Micro:bit rides through brown-outs to teach energy harvesting


Three things are required: a modified version of Microsoft’s drag-and-drop MakeCode programming environment, an energy harvester such as a solar panel, and an SPI FRAM chip – the team is using Adafruit’s ‘SPI non-volatile FRAM breakout’ board.

The Northwestern code, called MakeCode Iceberg, is an extension to MakeCode that turns it into something the developers have dubbed ‘Battery-free MakeCode’ that will work through intermittent power cuts. It works with Blocks, JavaScript, Python.

“We leverage the unique intermediate representation of the MakeCode source-to-source compiler to design and deploy various checkpointing techniques,” according to the team in ‘Battery-free MakeCode: Accessible programming for intermittent computing’, a paper that describes the project. “Our approach allows us to provide a fully web-based and toolchain-free environment to program intermittent computing devices. MakeCode-Iceberg provides hands-on computing opportunities to makers and learners, democratising access to energy harvesting and battery-free embedded systems.”
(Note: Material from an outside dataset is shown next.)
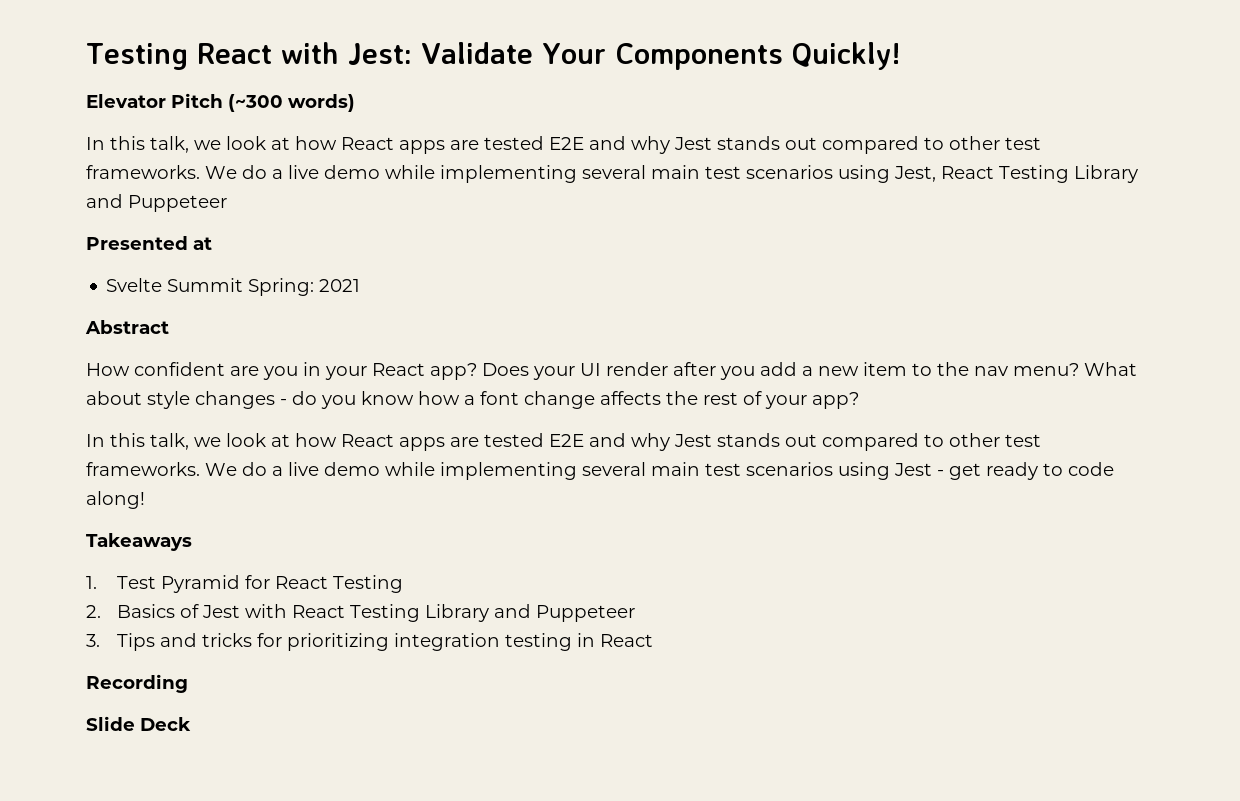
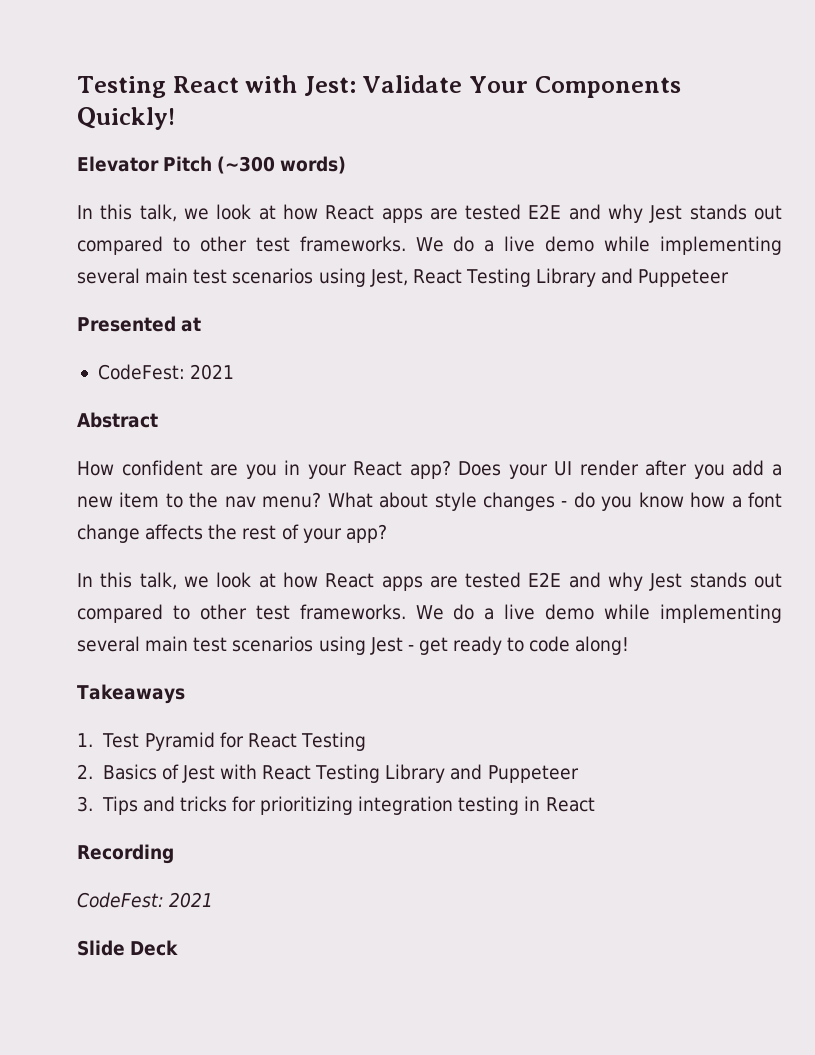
[106,278,315,296] Svelte Summit Spring: -> [97,364,185,380] CodeFest:
(188, 683) none -> [77,892,214,908] // CodeFest: 2021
The Northwestern team includes engineer Josiah Hester who created a battery-free GameBoy with colleagues in 2020, that runs from solar and button-press energy. In 2021, the same team unveiled BFree, a coding platform for devices running from harvested energy.

Battery-free MakeCode: Accessible programming for intermittent computing‘ is published in the Proceedings of the ACM on Interactive, Mobile, Wearable and Ubiquitous Technologies.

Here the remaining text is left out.